Item 9: Paragraph 5(a) of Schedule 24

 

This item provides that the 50/50 split of the levy between the producer and the processor cannot be changed by regulations. This reflects industry’s desire to make this split permanent and to ensure that all beneficiaries of research and development contribute equally to its funding.

 

This item also removes the ability for the ‘producer’ to be prescribed for the purposes of this paragraph. This is because the definition of producer will no longer appear in the regulations but in paragraph 4(1)(hc) of the Primary Industries Levies and Charges Collection Act 1991, as inserted by the Sugar Research and Development Services (Consequential Amendments and Transitional Provisions) Bill 2013.

 

 

 

 

 

Item 10: Paragraph 5(b) of Schedule 24

 

This item provides for the second reference to the term ‘accepted’ under this section of the Excise Levies Act to be removed. This is consistent with the removal of the definition of ‘accepted sugar cane’ as outlined in Schedule 1, Item 2 of this bill.

 

Item 11: Clauses 6 and 7 of Schedule 24

 

This item substitutes a new Clause 6 into Schedule 24 to the Excise Levies Act. This is a consequential amendment caused by the removal of the ability to change the 50/50 levy payment split between the producer and processor. This clause previously required the minister to consult with these bodies if a change to the split was proposed.

 

Clause 7 of Schedule 24 is repealed as it deals with a transitional matter that was only relevant when the clause commenced.

 

Item 12: Transitional provision—period of season for first year

 

This item provides that for the definition of ‘processing establishment’ in Clause 2 of Schedule 24 to the Excise Levies Act (as inserted by this bill), the period beginning on 1 July 2013 and ending on 28 February 2014 is taken to be a season.

 

This is to ensure that the new definition of ‘processing establishment’ (a premise that must process more than 3 000 tonnes of sugar cane, as outlined in Clause 2 of Schedule 24), only takes effect from the start of the new arrangements.

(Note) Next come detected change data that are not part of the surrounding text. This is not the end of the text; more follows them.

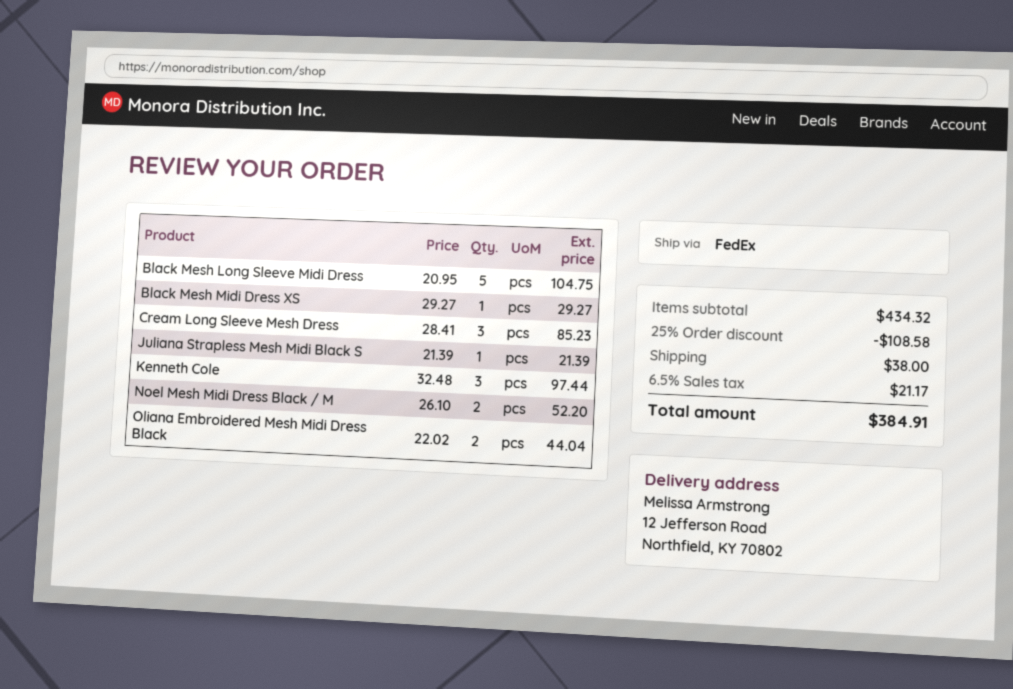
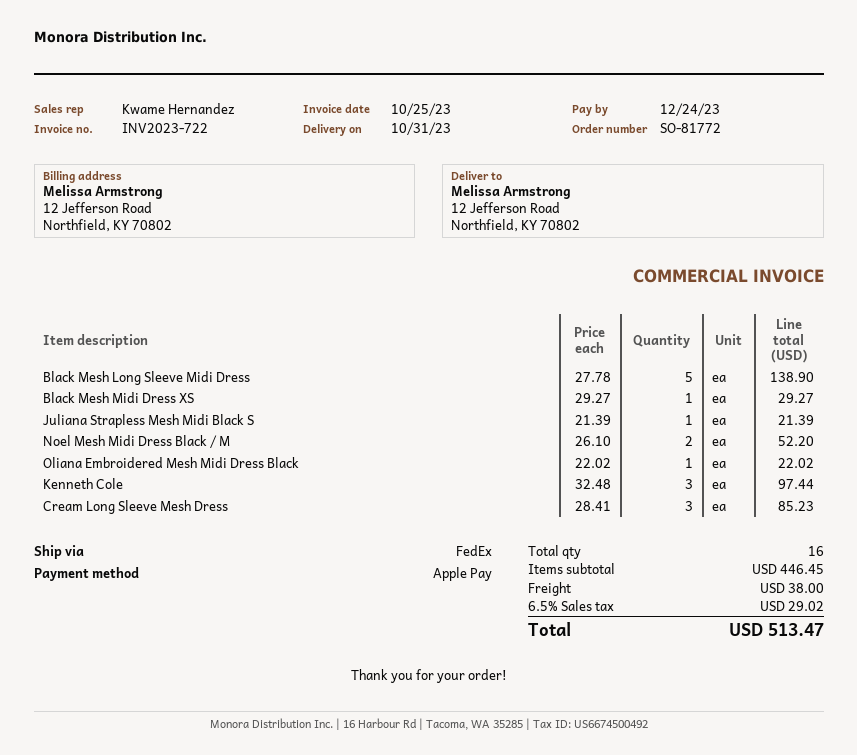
Black Mesh Long Sleeve Midi Dress: 5 x 20.95 = 104.75 -> 5 x 27.78 = 138.90
Oliana Embroidered Mesh Midi Dress Black: 2 x 22.02 = 44.04 -> 1 x 22.02 = 22.02
subtotal: 434.32 -> 446.45
discount: 25% = 108.58 -> none
tax: 6.5% = 21.17 -> 6.5% = 29.02
total: 384.91 -> 513.47

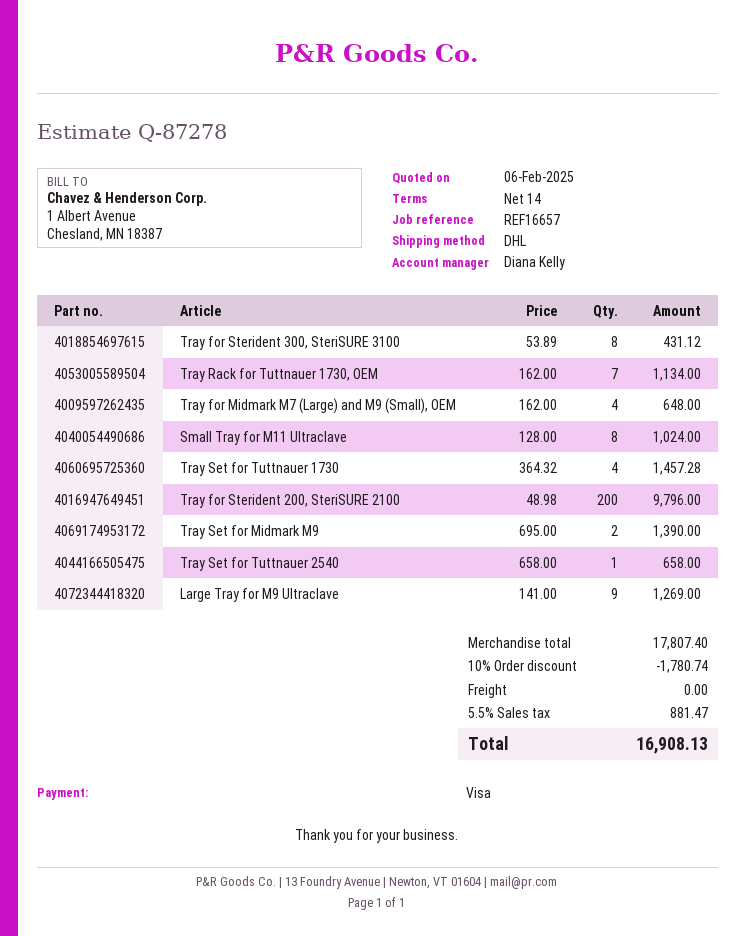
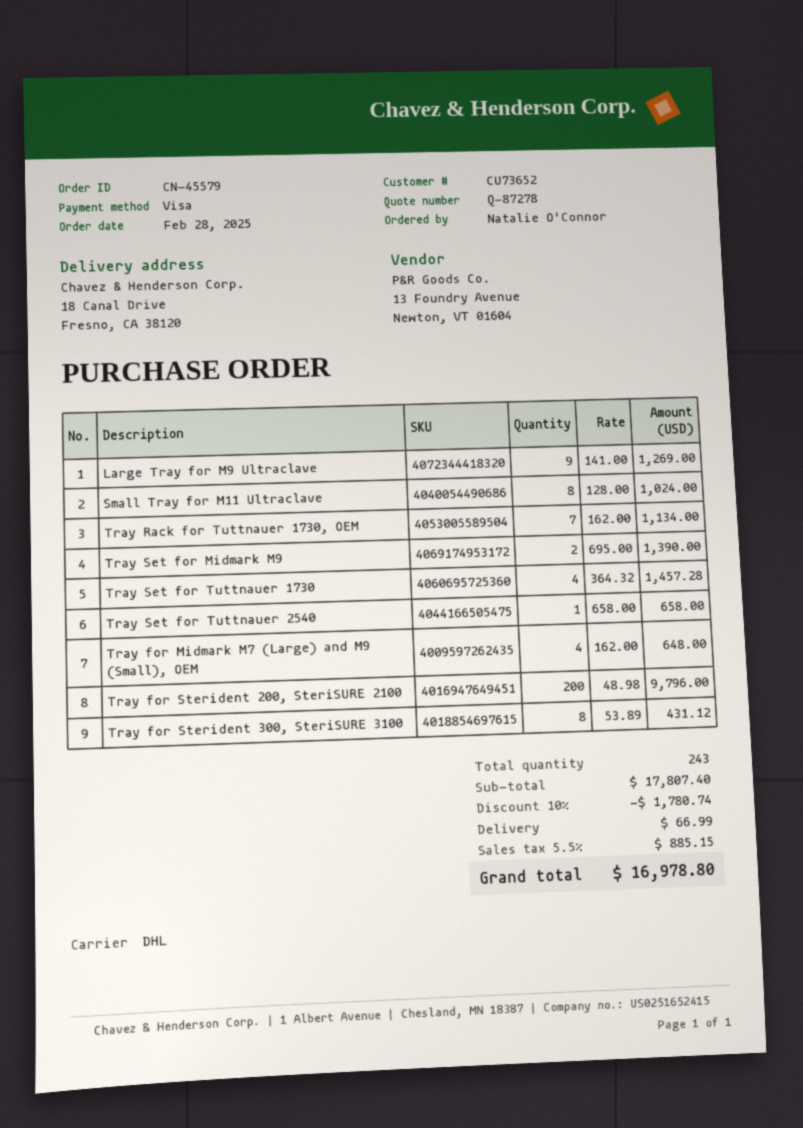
shipping: 0.00 -> 66.99
tax: 5.5% = 881.47 -> 5.5% = 885.15
total: 16908.13 -> 16978.80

This means that any sugar cane processed or sold before 1 July 2013 will not be counted in the calculation of the 3 000 tonnes limit. This should have limited or no practical effect as the majority of sugar cane is processed after 1 July 2013. 

 

Primary Industries (Excise) Levies Regulations 1999

 

Item 13: Clause 2 of Schedule 24

 

This item repeals Clause 2 of Schedule 24 to the Primary Industries (Excise) Levies Regulations 1999 which sets the levy rate at 14 cents per tonne. The new levy rate will be 70 cents per tonne and will appear in Clause 4 of Schedule 24 to the Excise Levies Act, as amended by this bill.

 

Item 14: Part 6 of Schedule 27

 

This item repeals Part 6 of Schedule 27 to the Primary Industries (Excise) Levies Regulations 1999. This part is no longer required as it relates to a levy for retail-packaged sugar which ceased to have effect from 30 November 2006.